Tuesday, November 4, 2008

"The Funeral," by John Donne

Vanessa & Amanda

The Funeral By John Donne


The author of The Funeral was religious man who was born in the year of 1572 in London. He was a poet who wrote many renowned sonnets, and being somewhat of an outsider, was never censored in what he wrote. However, when England made a shift to anti-roman sentiment, Catholics and their church were persecution and harassment. Around the 1590’s John converted to the English church because he could no longer tolerate the strict Catholic Church and the issues that surrounded it. He later became an ordained minister of the Church of England and was very successful.

Words we need to know!
1. Viceroy: a governor of a country or province who rules as the representative of his or her king or sovereign.
2. Manacled: to be chained at the wrists of hips.
3. Dissolution: the termination of a meeting or relationship.
4. Sinewy: Possessing physical strength and weight
5. Relics: ceremony at which a dead person is buried or cremated.

Questions for thought!
1. How is John Donne’s past reflected in his poetry.
2. Is this “mistress” metaphysical manifestation for Johns love of Poetry or literally his mistress?
3. What is the significance of the title?
4. What is the undertone of this poem, meaning is this a depressing poem or perhaps an uplifting one.
5. How does this poem reflect John’s opinion of himself?


Summary & Analysis
The poem begins with the narrator advising those who come to see his literal dead body to not question or touch the “subtle wreath of hair which crowns his arm”, because it is his outward soul. He talks about ascending towards heaven because he is a “Viceroy to that” meaning that he was always a servant of god. He will go to heaven and god will do what he pleases to do with him, while his provinces, the activities he achieved on earth, will remain on earth. In the next stanza he talks about his literal death in comparison to the greater idea that the poem addresses which is the idea of his eternal being. He will last forever by word of poetry. So in other words this poem in our oppion is similar to many lover he has composed, only this love is poetry.

Monday, November 3, 2008

Air and Angels

Gideon

Elina

  1. Air and Angels by John Donne
  2. Persecuted for being born a catholic, John Donne converted to the Church of England, only to become a minister in his later years. Donne’s life contained many ups and downs, which his works reflect. Donne had a long and prosperous marriage; the father of 12 children, he wrote many different poems on the topic of love.

3. Some lovely glorious nothing did I see. – He couldn’t see the spiritual beauty, “true love”, that a woman could.

But since my soul, whose child love is, - Due to the less holy state of his soul, he experiences love physically.

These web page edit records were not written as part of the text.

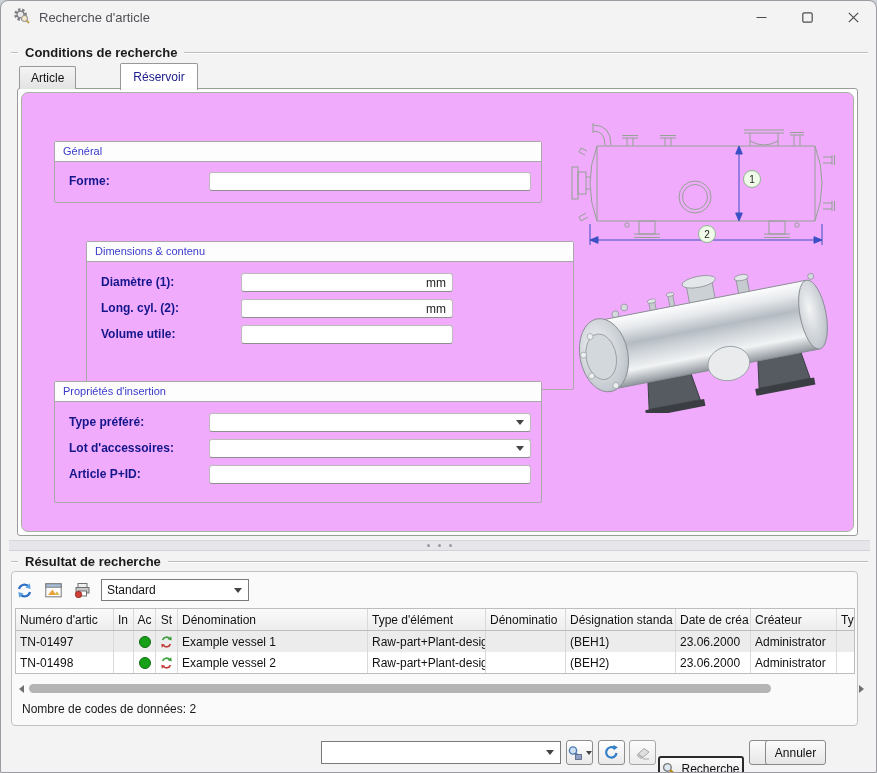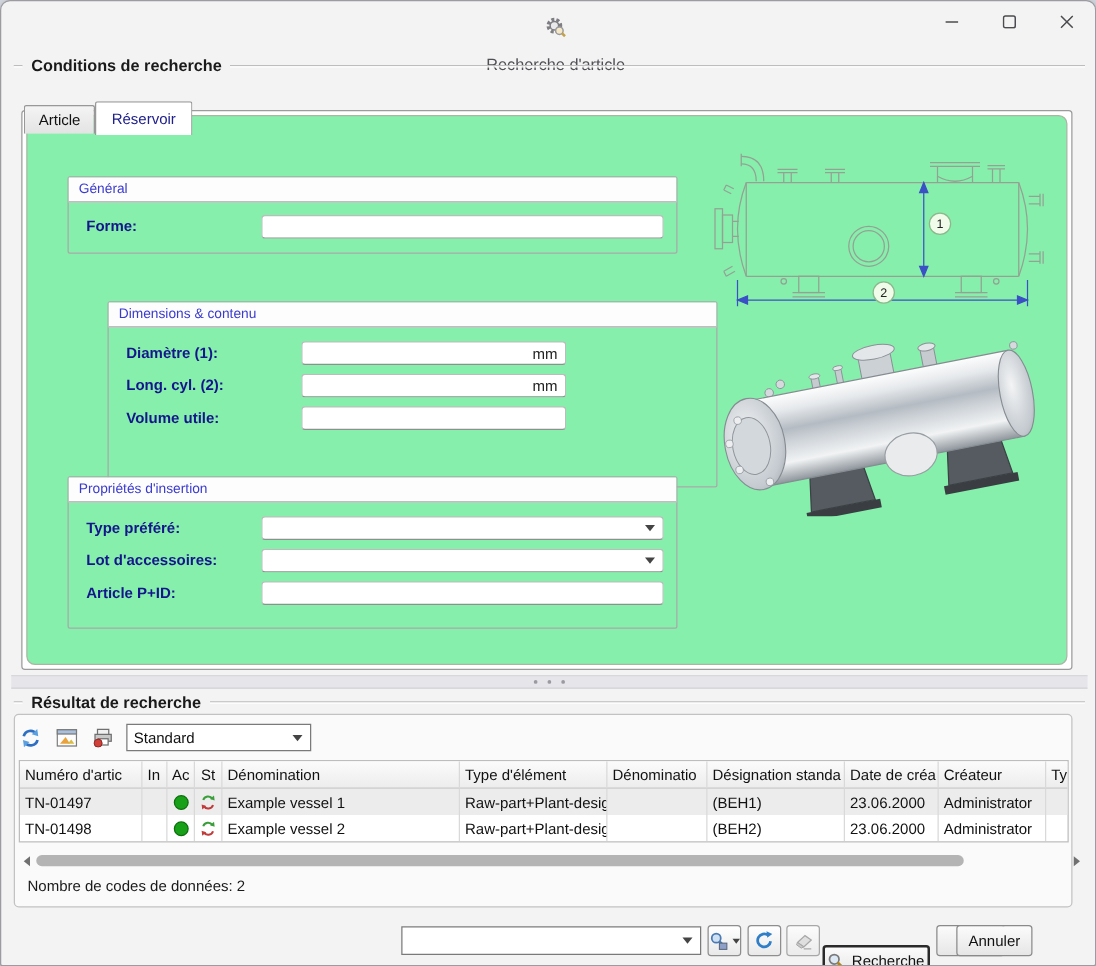"Recherche d'article" .titlebar { flex-direction: column -> none; top: 12px -> 0 }
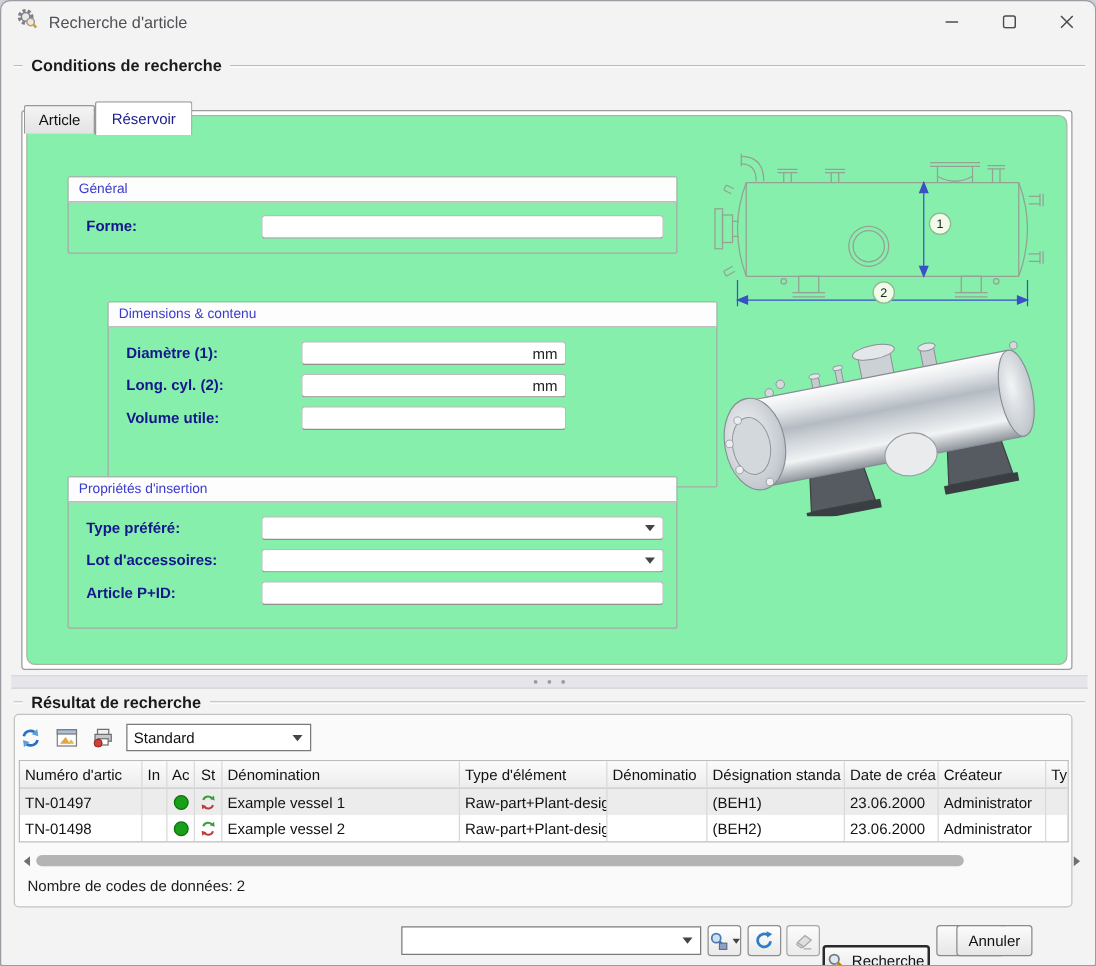"Article" .tabstrip { gap: none -> 44px; top: 80px -> 62px }
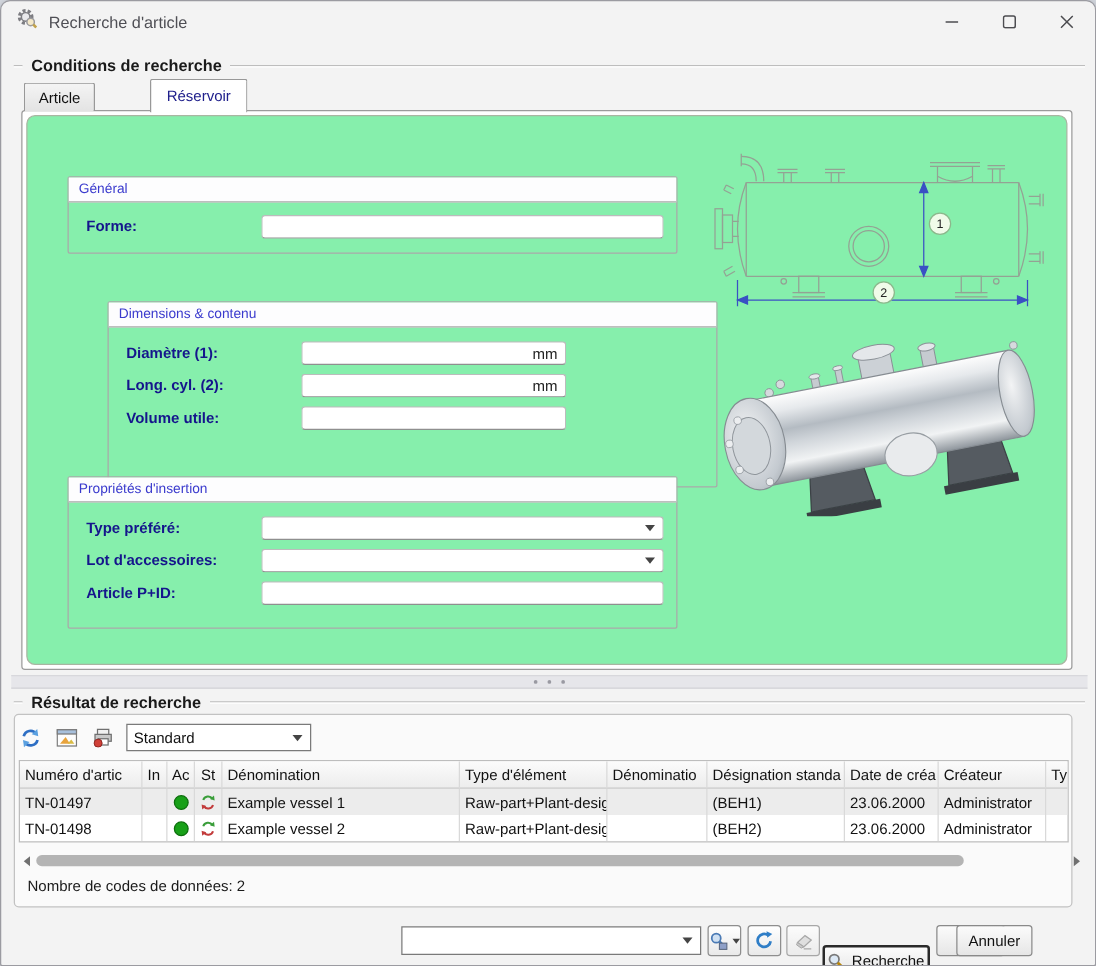"Général" .greenpanel { background: #86efac -> #f0abfc }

Takes limbs of flesh, and else could nothing do, - The only way that he could experience love was through the body.

So thy love may be my love's sphere – So that his sphere could be within her sphere. In some way her sphere transcends his sphere.

As is 'twixt air's and angels' purity, 'Twixt women's love, and men's, will ever be. – Similar to the difference between Angels and Air, although men’s love is great, women’s love is more spiritual and a “better” love than men’s.

4. - How is the difference between air and angels comparable to the difference between men and women’s love?

- What is the speaker’s attitude toward the difference between men and women’s love?

- Why is the speaker able to love only in a physical sense?

- How does this poem compare to some of Donne’s other works? Do you think that the poem is similar to other contemporary English poems?

- What do the first two lines mean?

5. The speaker begins the poem by addressing a woman that he is in love with. He states that he loved her before he knew her physically. The speaker begins to talk about the way he loves. Unable to love in a spiritual sense, he states that he is nothing without his body; the only way he can experience love is through physicality. Throughout the first half of the poem the speaker talks about love in terms of humans. He then explores what love means in terms of ballasts, pinnaces, and boats. Finally he reaches what is to be the main point of the poem when talking about spiritual love. First talking about the different spheres of love, the speaker then compares the difference between air and angels to the difference between men and women’s love. While air is pure in a physical sense, angels have a spirituality that transcends the purity of air. Similarly, while men can love in a physical sense, women can love in a spiritual way that transcends physical love. The poem examines the difference in the way people love, making it clear that women are able to love spiritually while men cannot.